Work across lines, even finding situations where a word at the end of one line is repeated at the beginning of the next.
Find doubled words despite capitalization differences, such as with The the, as well as allow differing amounts of whitespace (spaces, tabs, new- lines, and the like) to lie between the words.
Find doubled words even when separated by HTML tags. HTML tags are for marking up text on World Wide Web pages, for example, to make a word bold: it is <b>very</b> very important
That’s certainly a tall order! But, it’s a real problem that needs to be solved. At one point while working on the manuscript for this book. I ran such a tool on what I’d written so far and was surprised at the way numerous doubled words had crept in. There are many programming languages one could use to solve the problem, but one with regular expression support can make the job substantially easier.
Regular expressions are the key to powerful, flexible, and efficient text processing. Regular expressions themselves, with a general pattern notation almost like a mini programming language, allow you to describe and parse text… With additional sup- port provided by the particular tool being used, regular expressions can add, remove, isolate, and generally fold, spindle, and mutilate all kinds of text and data.
Chapter 1: Introduction to Regular Expressions "
None of these examples are for parsing English sentences. They parse completely different formal languages. That it’s text is irrelevant, regex usually operates on text.
You cannot write a regex to give you for example “the subject of an English sentence”, just as you can’t write a regex to give you “the contents of a complete div tag”, because neither of those are regular languages (HTML is context-free, not sure about English, my guess is it would be considered recursively enumerable).
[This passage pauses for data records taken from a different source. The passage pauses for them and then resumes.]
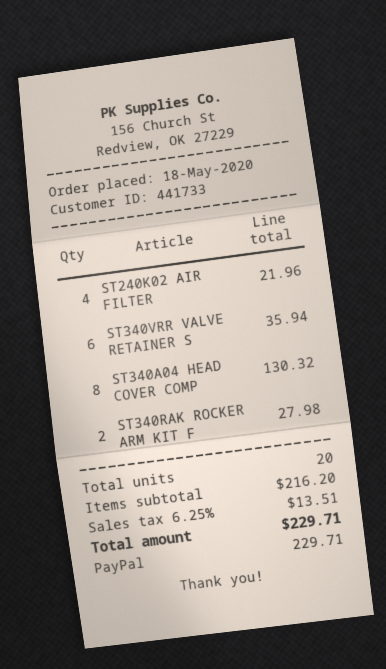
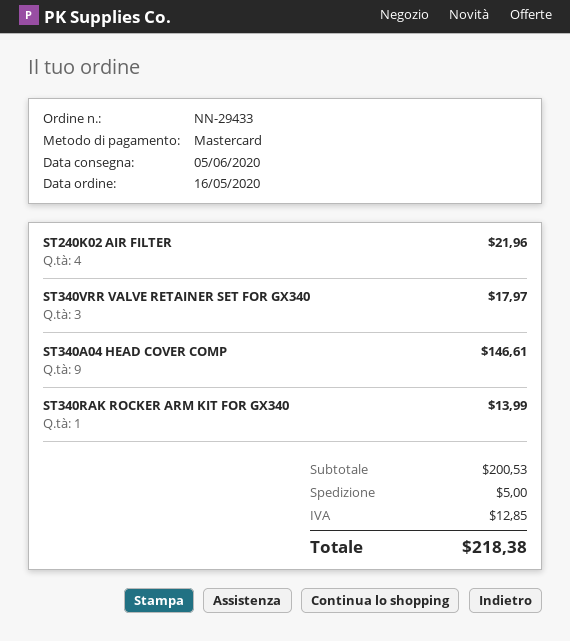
order date: 2020-05-18 -> 2020-05-16
payment method: PayPal -> Mastercard
ST340VRR VALVE RETAINER S: 6 for 35.94 -> 3 for 17.97
ST340A04 HEAD COVER COMP: 8 for 130.32 -> 9 for 146.61
ST340RAK ROCKER ARM KIT F: 2 for 27.98 -> 1 for 13.99
subtotal: 216.20 -> 200.53
shipping: none -> 5.00
tax: 13.51 -> 12.85
total: 229.71 -> 218.38

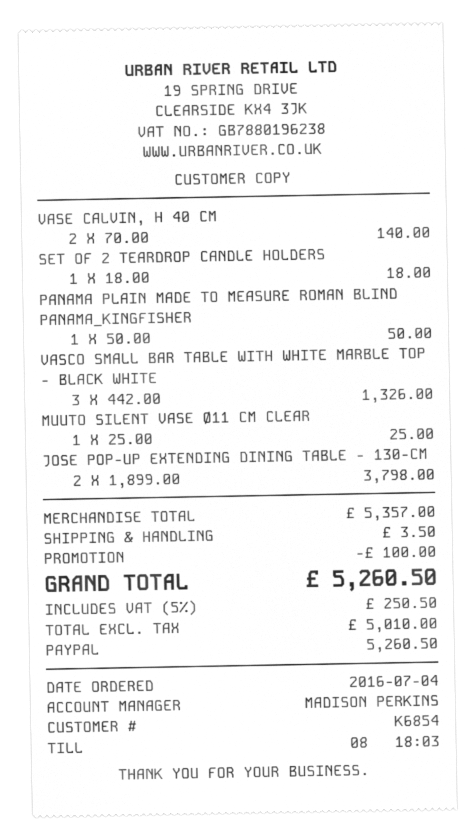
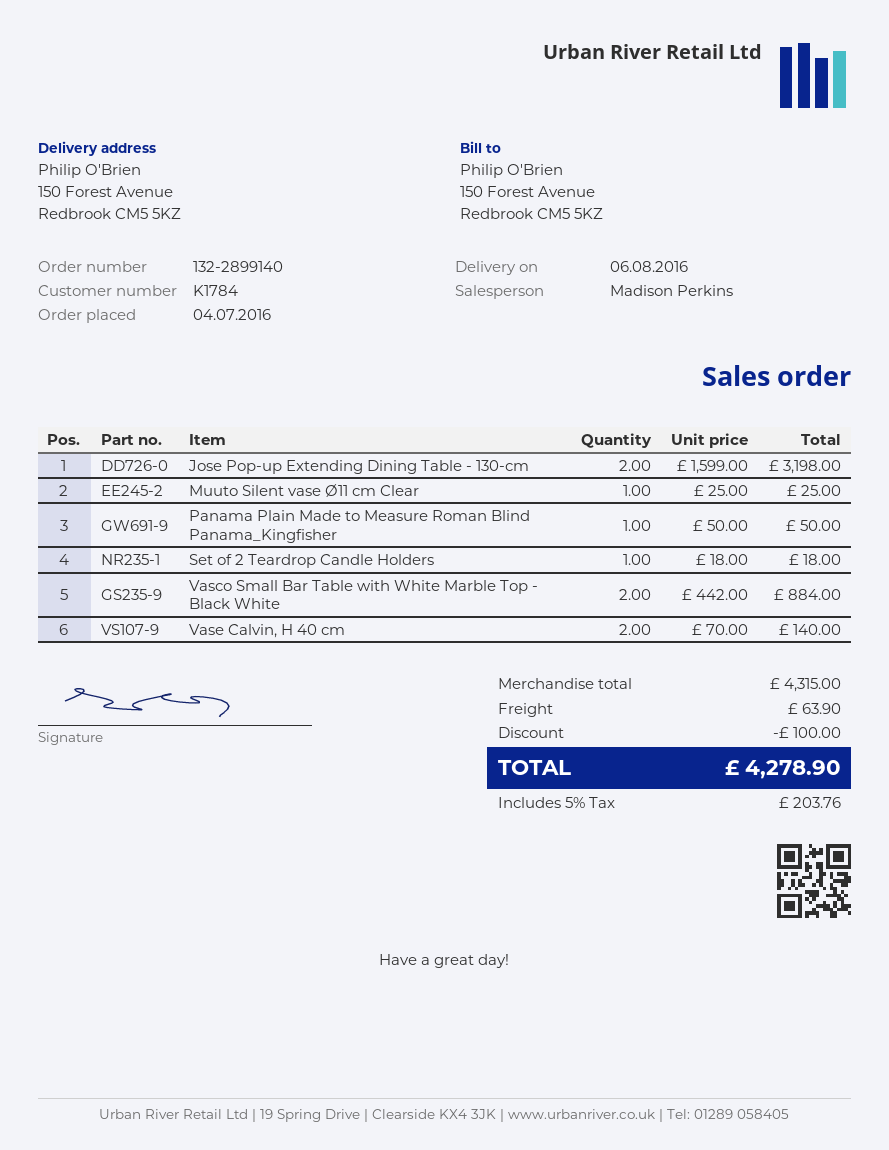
customer number: K6854 -> K1784
VASCO SMALL BAR TABLE WITH WHITE MARBLE TOP - BLACK WHITE: 3 x 442.00 = 1326.00 -> 2 x 442.00 = 884.00
JOSE POP-UP EXTENDING DINING TABLE - 130-CM: 2 x 1899.00 = 3798.00 -> 2 x 1599.00 = 3198.00
subtotal: 5357.00 -> 4315.00
shipping: 3.50 -> 63.90
tax: 5% = 250.50 -> 5% = 203.76
total: 5260.50 -> 4278.90

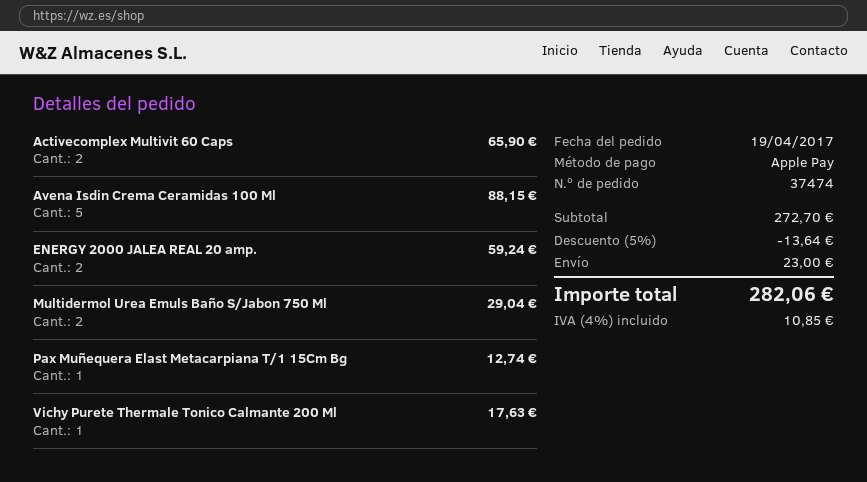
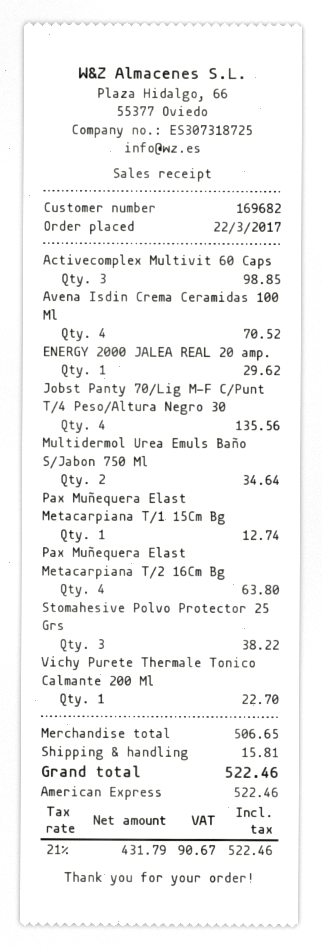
order date: 2017-04-19 -> 2017-03-22
payment method: Apple Pay -> American Express
Activecomplex Multivit 60 Caps: 2 for 65.90 -> 3 for 98.85
Avena Isdin Crema Ceramidas 100 Ml: 5 for 88.15 -> 4 for 70.52
ENERGY 2000 JALEA REAL 20 amp.: 2 for 59.24 -> 1 for 29.62
Multidermol Urea Emuls Baño S/Jabon 750 Ml: 2 for 29.04 -> 2 for 34.64
Vichy Purete Thermale Tonico Calmante 200 Ml: 1 for 17.63 -> 1 for 22.70
Jobst Panty 70/Lig M-F C/Punt T/4 Peso/Altura Negro 30: none -> 4 for 135.56
Pax Muñequera Elast Metacarpiana T/2 16Cm Bg: none -> 4 for 63.80
Stomahesive Polvo Protector 25 Grs: none -> 3 for 38.22
subtotal: 272.70 -> 506.65
discount: 5% = 13.64 -> none
shipping: 23.00 -> 15.81
tax: 4% = 10.85 -> 21% = 90.67
total: 282.06 -> 522.46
You can’t even write a regex to just consume
<div>
repeated exactly n times followed by</div>
repeated exactly n times, because that is already a context-free language instead of a regular language, in fact it is the classic example for a minimal context-free language that Wikipedia also uses.Read it again:
“At one point while working on the manuscript for this book. I ran such a tool on what I’d written so far”
The author explicitly stated that he used regex to parse his own book for errors! The example was using regex to parse html.
Just because regex can’t do everything in all cases doesn’t mean it isn’t useful to parse some html and English text.
It’s like screaming, “You can’t build an Operating system with C because it doesn’t solve the halting problem!”
There’s a difference between ‘processing’ the text and ‘parsing’ it. The processing described in the section you posted it fine, and you can manage a similar level of processing on HTML. The tricky/impossible bit is parsing the languages. For instance you can’t write a regex that’ll relibly find the subject, object and verb in any english sentence, and you can’t write a regex that’ll break an HTML document down into a hierarchy of tags as regexs don’t support counting depth of recursion, and HTML is irregular anyway, meaning it can’t be reliably parsed with a regular parser.
Identifying parts of speech isn’t a requirement of the word parse. That’s the linguistic definition. In computer science identifying tokens is parsing.
https://en.m.wikipedia.org/wiki/Parsing
The text does technically give the reason on the first page:
Here, “regular language” is a technical term, and the statement is correct.
The text goes on to discuss Perl regexes, which I think are able to parse at least all languages in
LL(*)
. I’m fairly sure that is sufficient to recognize XML, but am not quite certain about HTML5. The WHATWG standard doesn’t define HTML5 syntax with a grammar, but with a stateful parsing procedure which defies normal placement in the Chomsky hierarchy.This, of course, is the real reason: even if such a regex is technically possible with some regex engines, creating it is extremely exhausting and each time you look into the spec to understand an edge case you suffer 1D6 SAN damage.